── Available records

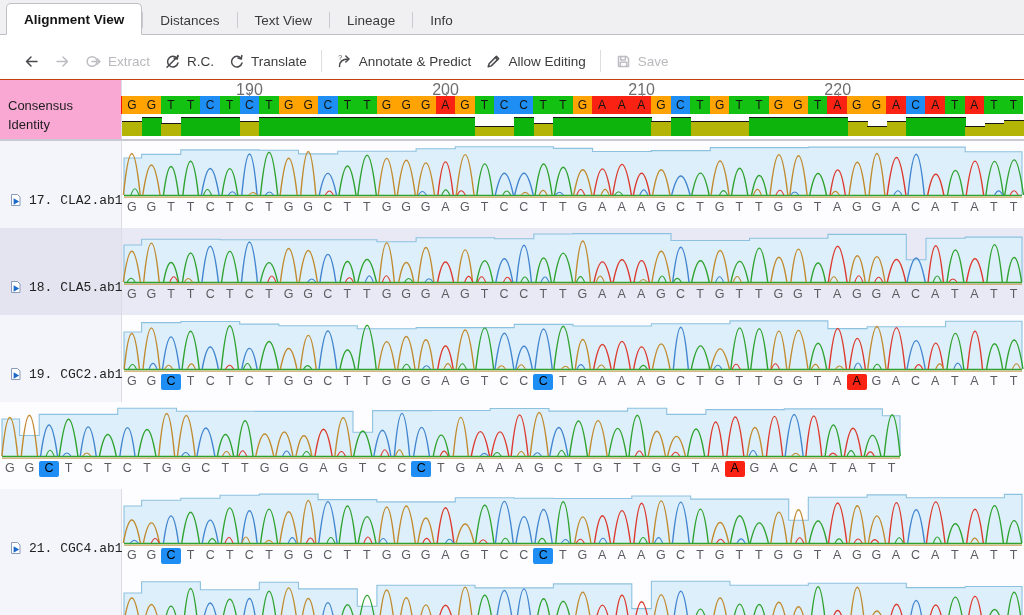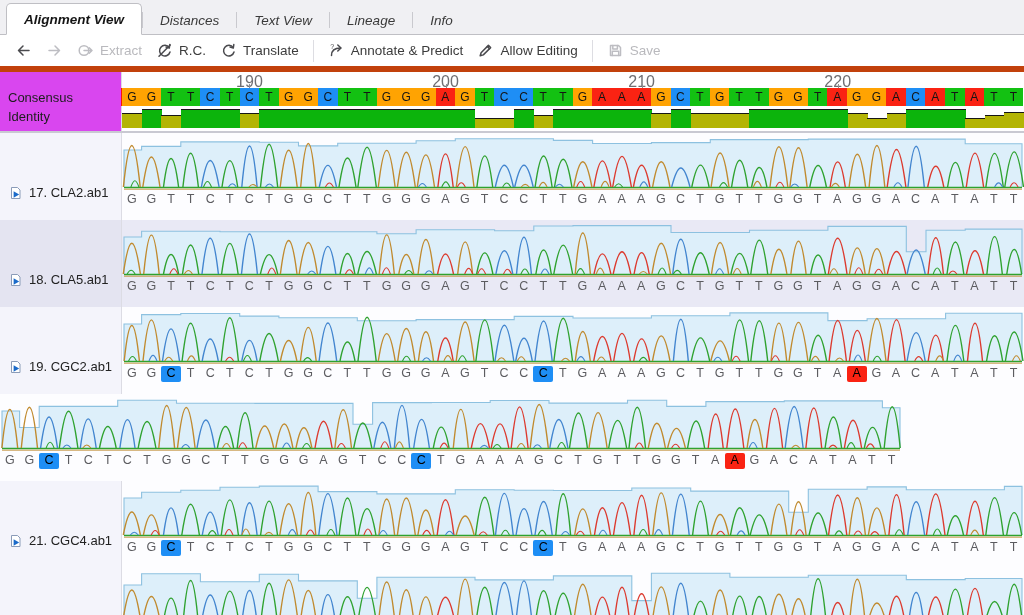--- a/index.html
+++ b/index.html
@@ -8,7 +8,7 @@
 
   
   .tabstrip{height:35px;background:#f0f0f3;border-bottom:1px solid #bfbfc4;
-            display:flex;align-items:flex-end;padding-left:6px;box-sizing:border-box;font-style:italic;}
+            display:flex;align-items:flex-end;padding-left:6px;box-sizing:border-box;}
   .tab{height:27px;display:flex;align-items:center;padding:0 17px;font-size:13.5px;
        color:#3a3a3a;cursor:default;white-space:nowrap;}
   .tab.active{background:#fff;border:1px solid #bfbfc4;border-bottom:1px solid #fff;

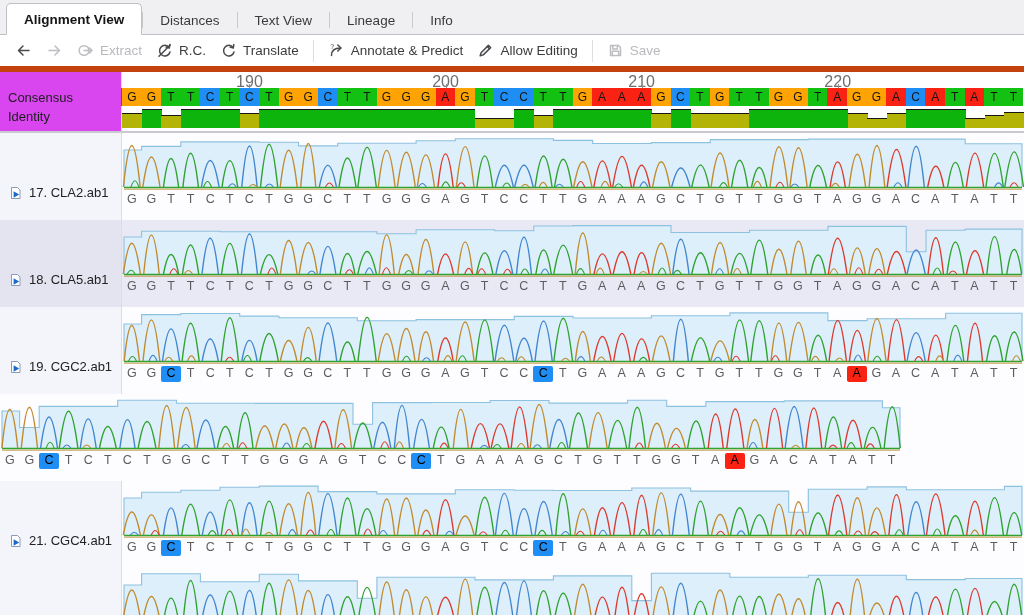--- a/index.html
+++ b/index.html
@@ -16,8 +16,8 @@
   .tabsep{width:1px;height:16px;background:#c9c9ce;margin-bottom:6px;}
 
   
-  .toolbar{height:37px;background:#fff;border-bottom:6px solid #c2410c;display:flex;
-           align-items:center;padding:0 8px;box-sizing:border-box;}
+  .toolbar{height:37px;background:#fff;border-bottom:1px solid #c2410c;display:flex;
+           align-items:center;padding:0 16px;box-sizing:border-box;margin-top:8px;}
   .tbtn{display:flex;align-items:center;gap:6px;border:none;background:none;
         font-family:"Liberation Sans",sans-serif;font-size:13.5px;color:#3c3c3c;
         padding:4px 7px;cursor:pointer;white-space:nowrap;}

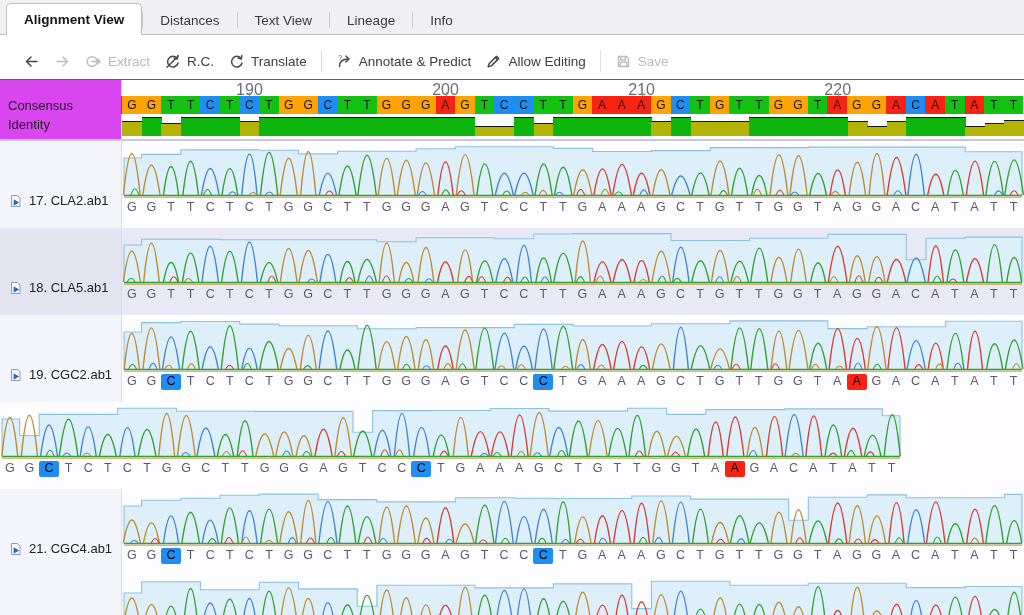--- a/index.html
+++ b/index.html
@@ -26,7 +26,7 @@
 
   
   .header{height:61px;display:flex;border-bottom:2px solid #c9c9d2;box-sizing:border-box;background:#fff;}
-  .hnames{width:122px;background:#d946ef;border-right:1px solid #dcdce4;box-sizing:border-box;
+  .hnames{width:122px;background:#f9a8d4;border-right:1px solid #dcdce4;box-sizing:border-box;
           padding:16px 0 14px 8px;font-size:13px;line-height:19px;color:#1d1d1d;}
   .hcontent{position:relative;width:902px;}
   .ruler{position:absolute;left:0;top:0;width:902px;height:15px;}

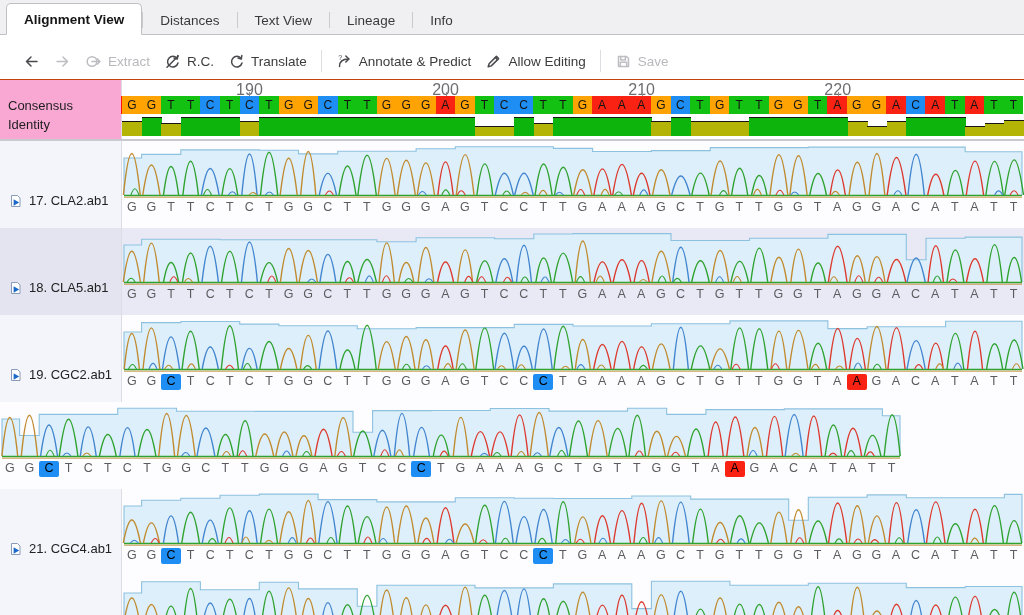--- a/index.html
+++ b/index.html
@@ -42,8 +42,8 @@
   
   .row{display:flex;box-sizing:border-box;}
   .rowname{width:122px;border-right:1px solid #dcdce4;box-sizing:border-box;position:relative;}
-  .rowlabel{position:absolute;left:9px;top:52px;display:flex;align-items:center;gap:6px;
-            font-size:13px;color:#222;white-space:nowrap;}
+  .rowlabel{position:absolute;left:9px;top:52px;display:flex;gap:6px;
+            font-size:13px;color:#222;white-space:nowrap;font-family:Liberation Mono, monospace;}
   .rowcontent{position:relative;width:902px;}
   .rowcontent svg{position:absolute;left:0;top:3px;display:block;}
   .letters{position:absolute;left:0;top:59px;height:16px;width:902px;display:flex;}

────

* Exercise objective
For this exercise, return every line from the data that holds the string "absolute".

* Task result
   .ruler{position:absolute;left:0;top:0;width:902px;height:15px;}
-  .rowlabel{position:absolute;left:9px;top:52px;display:flex;align-items:center;gap:6px;
+  .rowlabel{position:absolute;left:9px;top:52px;display:flex;gap:6px;
   .rowcontent svg{position:absolute;left:0;top:3px;display:block;}
   .letters{position:absolute;left:0;top:59px;height:16px;width:902px;display:flex;}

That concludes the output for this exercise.